- Born: 1942 (age 83–84) Pondicherry, British India
- Occupations: Lecturer, academic
- Known for: 7 July 2005 London bombings survivor

= John Tulloch (lecturer) =

British lecturer

John Tulloch (born 1942) is a British-Australian educator and university lecturer who is best known as a survivor of the 7 July 2005 London bombings. He became a symbol of the attacks when a photograph with his injuries was published. Tulloch faced deportation from the United Kingdom due to a dispute over his citizenship which was resolved in November 2012.

==Early life==
Tulloch was born in Pondicherry, India to British parents with ancestry tracing back to the 13th century. His father served for Britain in the Ghurka Rifles and fought in Burma. His grandfather was a forester and his great-grandfather served in the Indian Civil Service. His brother was also born in India. The family moved back to Britain when Tulloch was aged three years old.

Tulloch was educated in Bournemouth and took courses at Cambridge University and Sussex University.

==Academic career==
Tulloch had a research programme which led to a book on the long-running Australian television series A Country Practice, and spent six months working for the production team on Doctor Who. The latter project resulted in the seminal academic book Dr Who: The Unfolding Text (1983) which he co-authored with Manuel Alvarado.

He won a research grant in 2003 to work on risk, reconstruction and media in Kosovo at the time of the start of the Iraq War. While writing Risk in Everyday Life he became concerned for people dealing professionally with risk, and their insecurity when communicating with the media. This led to him changing the focus of his research towards new-wars theory in 2004. Tulloch signalled this new direction publicly when he changed the topics of his keynote address at conferences held in Melbourne (2004) and at the University of Kent in January 2005.

==7 July 2005==
In early July 2005, Tulloch arrived back from Australia to travel to his home in Cardiff. On 7 July 2005, he made his preparation when boarding a train in the Edgware Road tube station. As he sat down, because another man had been "spilling over" his seat, Tulloch moved closer to Mohammed Sidique Khan, who had two rucksacks containing explosives. Just as Tulloch was about to stand up, the explosives in Khan's rucksacks exploded, killing seven people and critically injuring Tulloch, who sustained swollen and cut eyes, and shrapnel embedded in his head.

Tulloch became aware of his injuries before noticing two American women. Soon afterwards he started to regain feeling in his legs. He was photographed with his injuries which became an iconic image of the bombings. The photograph would later be used in a headline in The Sun which was used without the consent of Tulloch.

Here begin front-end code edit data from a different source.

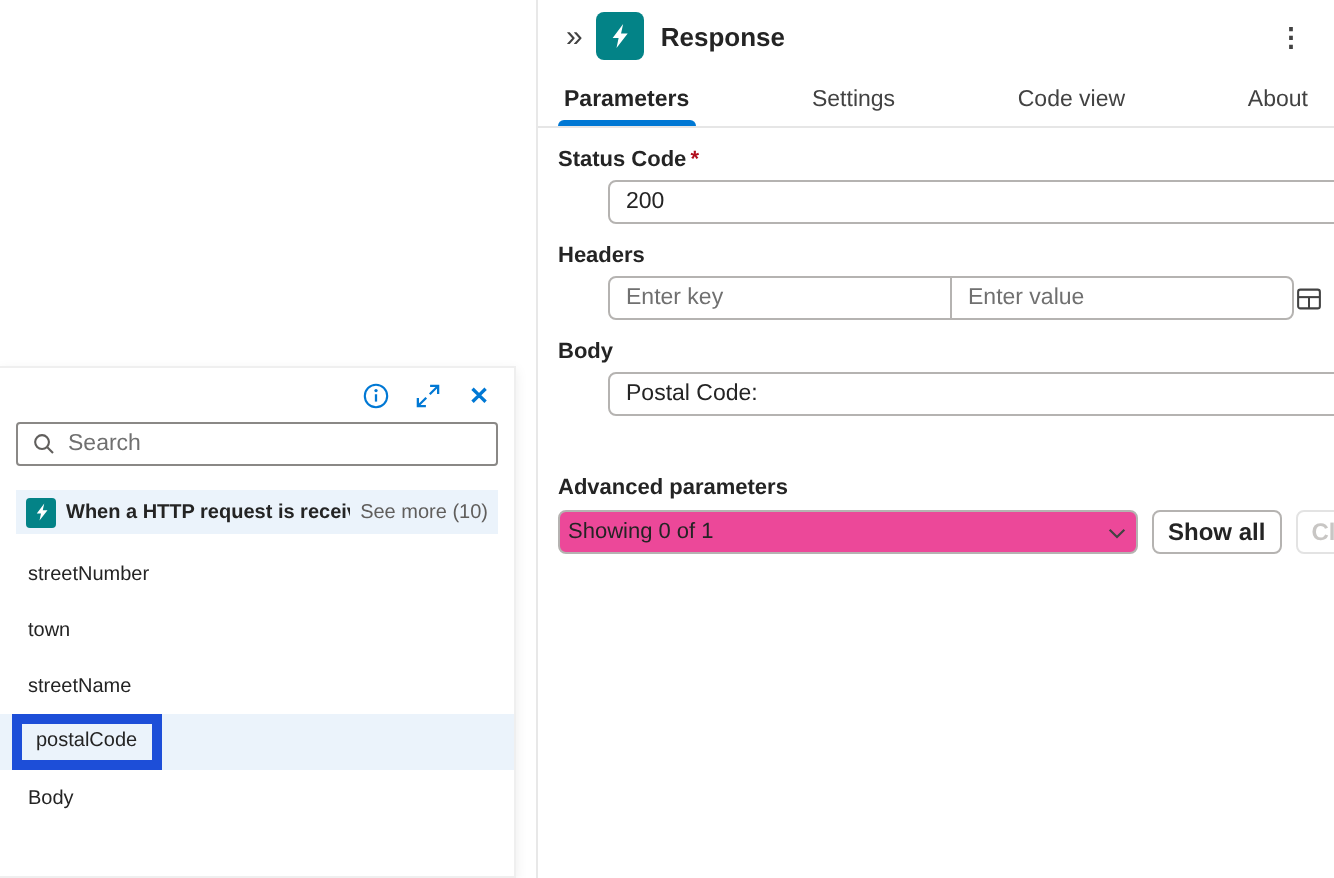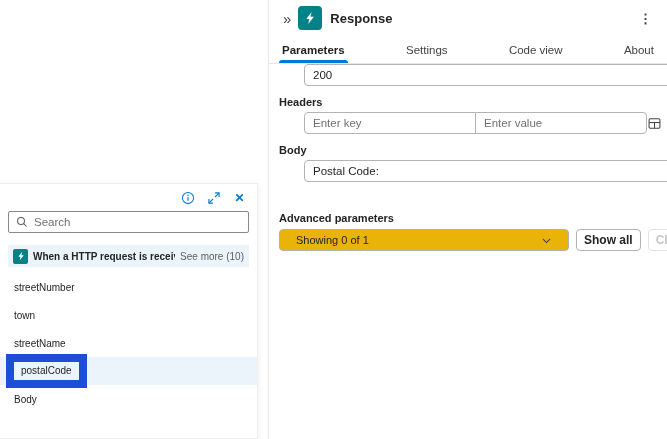--- a/index.html
+++ b/index.html
@@ -140,6 +140,9 @@
     </div>
 
     <div class="rp-body">
+      <div class="field-label">
+        <span>Status Code</span><span class="req">*</span>
+      </div>
       <input class="text-input" value="200" style="">
 
       <div class="field-label">Headers</div>

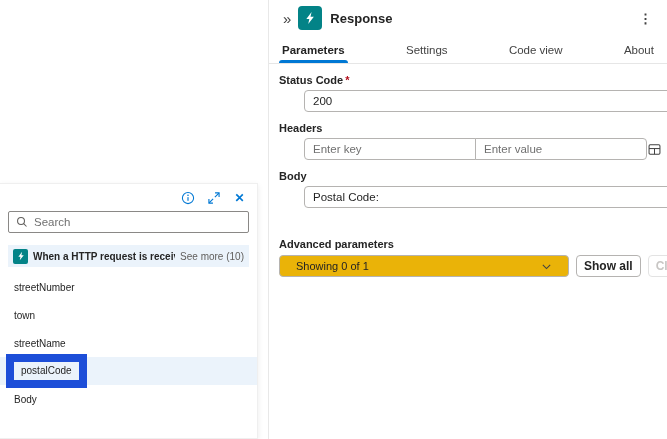--- a/index.html
+++ b/index.html
@@ -50,7 +50,7 @@
   .adv { margin-top:30px; }
   .advanced-row { display:flex; align-items:center; gap:7px; margin-top:5px; }
   .dropdown { width:290px; height:22px; border:1px solid #b5b3b1; border-radius:4px; display:flex; align-items:center;
-              padding:0 16px; font-size:11px; color:#242424; cursor:pointer; background:#eab308; flex:none;justify-content:flex-end; }
+              padding:0 4px; font-size:11px; color:#242424; cursor:pointer; background:#ec4899; flex:none;justify-content:flex-end; }
   .dropdown .chev { margin-left:auto; display:flex; align-items:center; }
   .btn { height:22px; padding:0 7px; border:1px solid #b5b3b1; border-radius:4px; background:#fff;
          font-size:12px; font-weight:700; color:#242424; cursor:pointer; font-family:inherit; white-space:nowrap; }

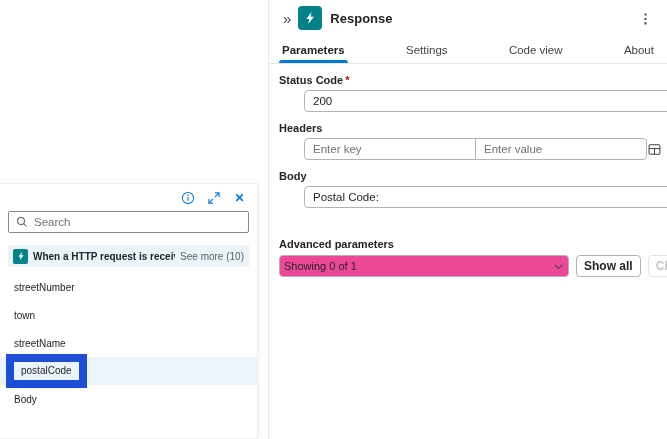--- a/index.html
+++ b/index.html
@@ -24,7 +24,7 @@
   .dyn-list { margin-top:6px; }
   .dyn-item { height:28px; display:flex; align-items:center; padding:0 14px; font-size:10px; cursor:pointer; }
   .dyn-item.selected { background:#ebf3fb; padding:0 6px; }
-  .hl { border:8px solid #1d4ed8; padding:2px 7px; display:inline-block; line-height:14px; }
+  .hl { border:5px solid #1d4ed8; padding:2px 7px; display:inline-block; line-height:14px; }
 
   
   .right-panel { position:absolute; left:268px; top:0; width:399px; height:439px; background:#fff; border-left:1px solid #e8e8e8; }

Tulloch was taken to St Mary's Paddington Hospital and visited there by Prince Charles and Camilla, Duchess of Cornwall. He was released from hospital on 14 July.

Since the bombings, Tulloch wrote a book entitled One Day in July recalling the events about surviving the attacks and has suffered from post-traumatic distress disorder. On the first anniversary of the attacks in 2006, Tulloch attended a memorial at Regent's Park.

On 15 May 2012, Tulloch filed a lawsuit against News Corporation believing that he had become a victim of phone hacking and that his personal details were in the hands of private investigator Glenn Mulcaire.

==Deportation threat==
In 1983 Tulloch, who was a British subject without citizenship rather than a British Citizen, acquired Australian citizenship, with a consequence that he lost his British subject without citizenship status, although he was not aware of the full implications of this at the time. Following his return to the UK, he was able to work under a work permit when he became head of the School of Journalism at Cardiff University. He once tried to renew his British passport in the early 1990s, but without success.

As he moved into semi-retirement his previous work permit expired, and in 2012 he was threatened with deportation. He described the situation as "bizarre", as other members of his family had been holding full British citizenship without his realising his own status. Upon The Telegraph reporting the case, there was an immediate outpouring of public anger. He submitted an application for full British citizenship on 9 November 2012, which was granted on 18 November.

It was reported that the Home Office had only backed down after some MPs recommended the case be resolved.